Challenges and Barriers

  • Speaking about challenges and barriers to adopting safer alternatives, some of the drivers and incentives that we see are important government restrictions and regulations, as they play a huge part. The European Union has done a good job at providing many of those drivers for our companies in Massachusetts. Government restrictions also provide a level playing field for all manufacturers, and that is important when it comes to workers and just transition. If you have one facility or company doing it and another not, that creates issues.
  • There are all sorts of other drivers and incentives. Having evidence from a trusted source is something that TURI tries hard to provide and tries to get to our companies who have success to take that success, and spread the word, as companies trust other companies. Communication is key to have adoption.
  • Some of the challenges and barriers include financial ones. There is a huge established technology and investment in what they already use and what they know. They often have limited capital, especially smaller firms. We provide grants to companies in Massachusetts to try to get them over the hump, if they are trying out something new that has not necessarily been proven.
  • We have also recently discovered that standards and specifications which are built around certain specific chemistries provide a real barrier.
    • That has been true when it comes to PFAS and for military specs when it comes to halogenated solvents.
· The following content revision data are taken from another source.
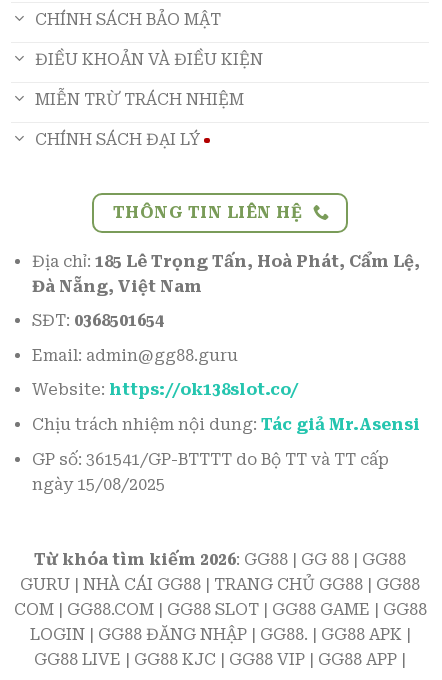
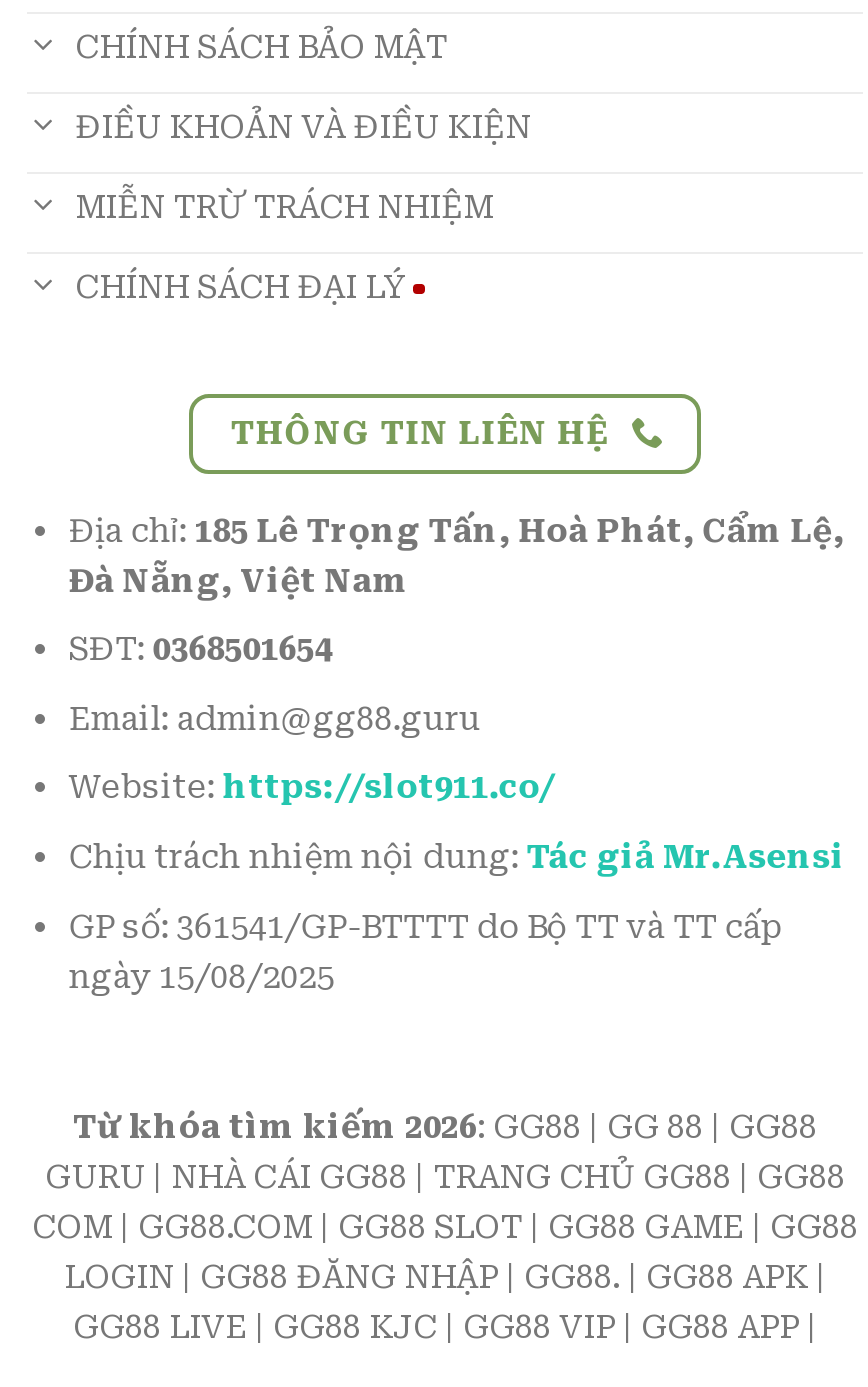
- Website: https://ok138slot.co/
+ Website: https://slot911.co/
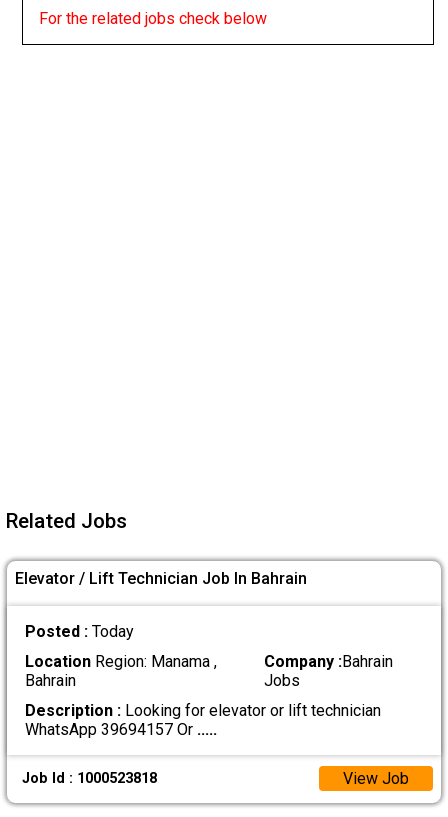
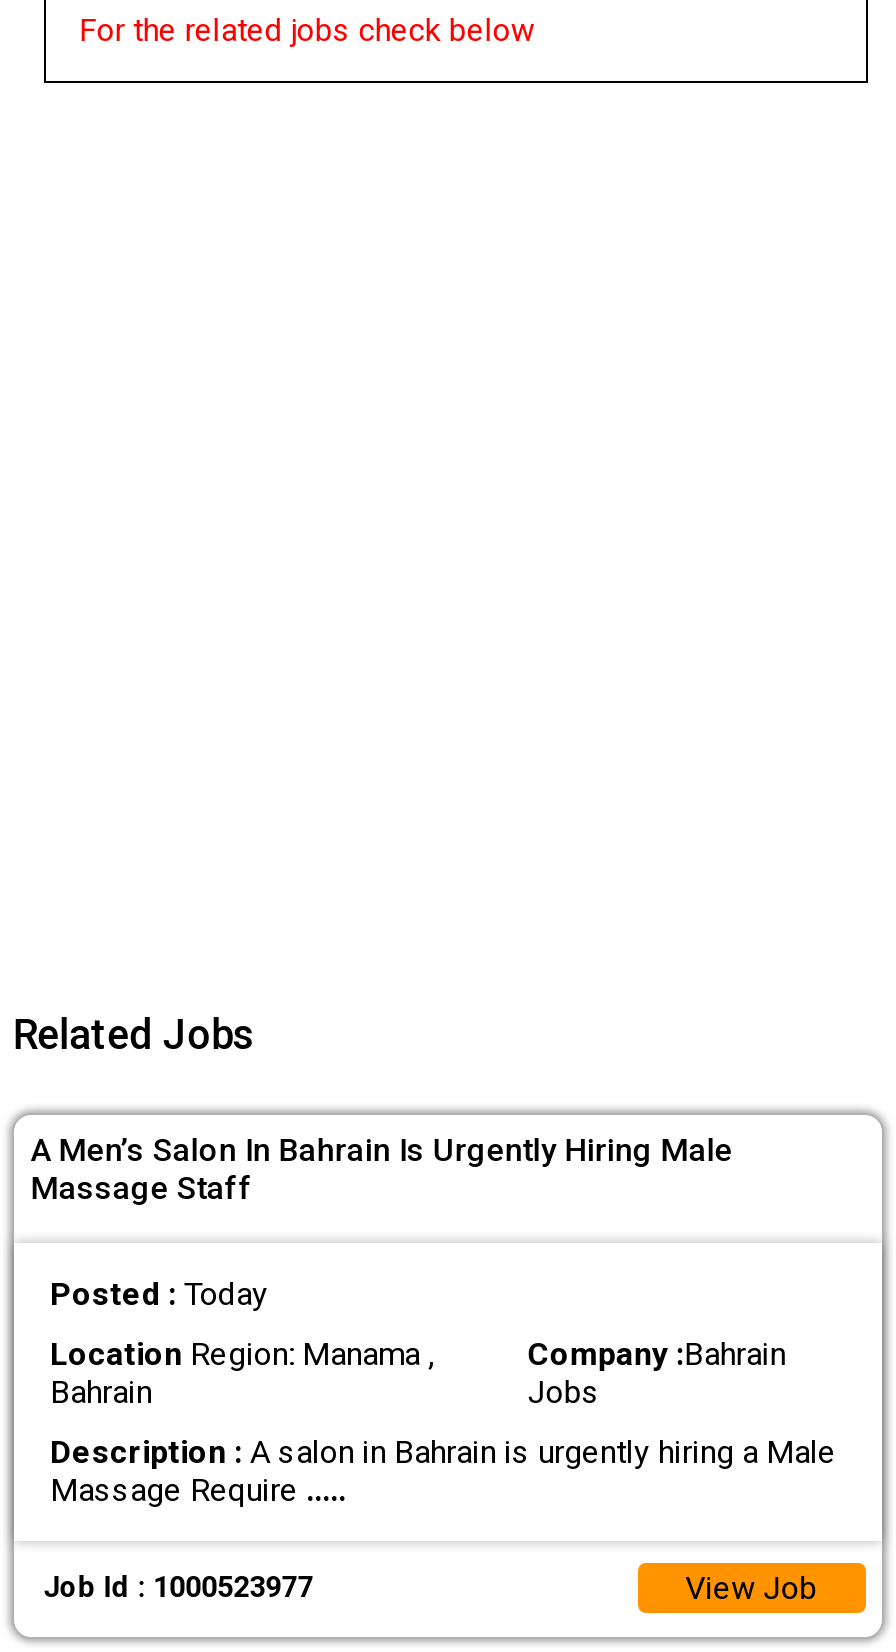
- Elevator / Lift Technician Job In Bahrain
+ A Men’s Salon In Bahrain Is Urgently Hiring Male
+ Massage Staff

- Description : Looking for elevator or lift technician
- WhatsApp 39694157 Or.....
+ Description : A salon in Bahrain is urgently hiring a Male
+ Massage Require.....

- Job Id : 1000523818
+ Job Id : 1000523977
Those specs are built around those chemistries, and it is difficult to get those things changed.
    • Specifications change in a very slow pace, and we are certainly dealing with that now in terms of hexavalent chromium, halogenated solvents and PFAS.
  • It is hard to get their priority to pay attention to the toxic chemicals. They have a lot on their plate: most workers now have many jobs all at once, and there is not one person who is just dealing with this. We found that having a champion in the facility – workers, environmental health and safety person, or management – somebody really needs to champion this effort, as chances of success are far greater.
  • One other issue is that sometimes, it is hard to tell whether a new alternative is safer. We try hard to avoid regrettable substitutes, but it is a concern when there is no information about new alternative chemistries. We certainly do not want to be leading them in a direction where they have adopted something and find that they have to go back and refigure the whole thing again.

Supporting the Adoption of Safer Alternatives to Protect the Rights of Workers

Halshka GRACZYK | Technical Specialist, Occupational Safety and Health, International Labour Organization

Context

  • The International Labour Organization was created in 1919 with the idea to create normative instruments to protect workers from hazardous chemicals. The very first instrument was created in 1921 on white lead to protect workers during a time of rapid industrialization.
  • We know that workers face the brunt of chemical exposure. One billion workers are exposed in their workplace, and more than one million die from these exposures. Others suffer lifelong disabilities. Workers don’t just die from chemical accidents, they die from diseases.
  • Majority of the deaths are caused by diseases inflicted by chemicals, and they have been around for decades: asbestos, silica, heavy metals, PFAS, endocrine-disrupting chemicals (EDCs), a whole host of new chemicals that we need to pay attention to.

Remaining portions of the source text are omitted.